Pharmacovigilance and Real-World Evidence of ACTB-Linked Therapeutics in Breast Cancer: A Review
Keywords:
β-Actin (ACTB), Breast Cancer, Cytoskeleton-targeting therapeutics, Electronic health records (EHR), Drug safety data miningAbstract
This study explores the integration of artificial intelligence (AI) into pharmacovigilance frameworks for β-actin (ACTB)-targeting therapeutics in breast cancer, emphasizing enhanced detection and management of cytoskeleton-related adverse events (AEs). Taxane-induced dose-dependent neuropathy and actin-specific toxicities such as alopecia and edema exhibit variability across breast cancer subtypes, with complex interactions in combination therapies. Mining of large real-world databases (FAERS, WHO-VigiBase) reveals elevated safety signals linked to ACTB disruption, while natural language processing of social media data uncovers patient-reported outcomes correlating with these toxicities.
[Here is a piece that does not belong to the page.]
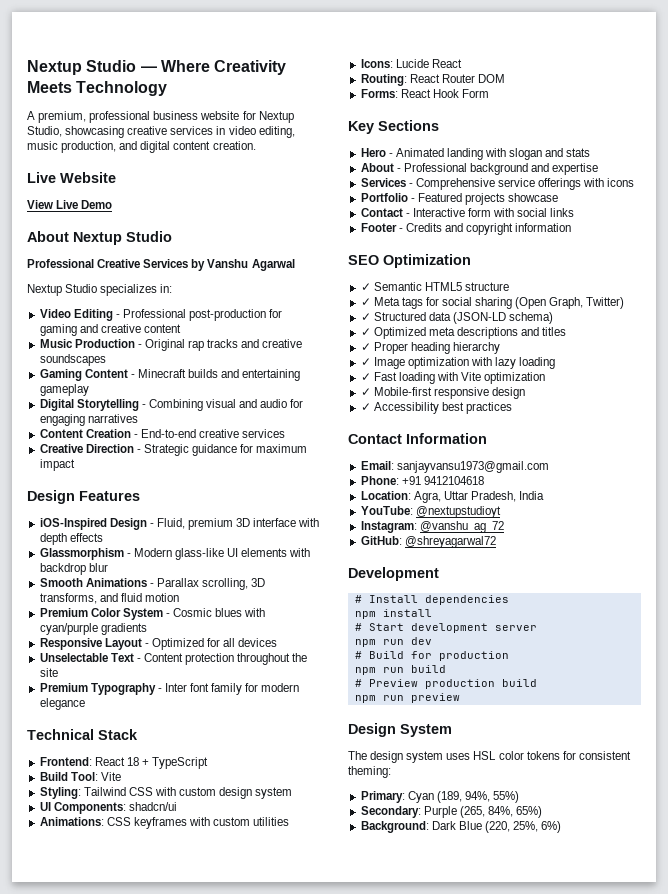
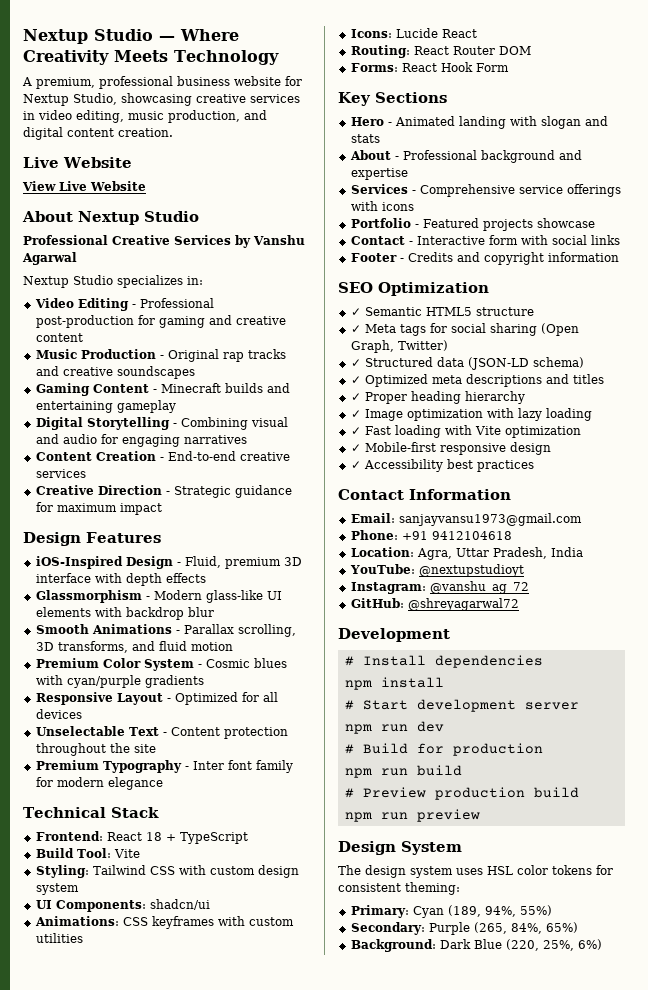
- View Live Demo
+ View Live Website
The pharmacovigilance platform exemplifies an AI-augmented approach leveraging prompt-based extraction, machine learning, and real-time signal prioritization to improve causal inference and safety monitoring throughout drug development and post-marketing phases. A phased integration framework is proposed, enabling preclinical off-target risk simulation, clinical trial signal detection, and post-approval risk mitigation, enhanced by iterative prompt engineering tailored to breast cancer molecular subtypes. Retrospective application to paclitaxel data exposed previously underrecognized actin-related cardiotoxicity, illustrating AI’s potential to uncover subtle, clinically meaningful safety concerns. Future directions include federated learning for global pharmacovigilance cooperation and deeper integration with electronic health records to augment real-world evidence. Overall, this study highlights the transformative role of AI-enabled pharmacovigilance platforms in advancing precise, patient-centered safety surveillance for ACTB-modulating cancer therapies.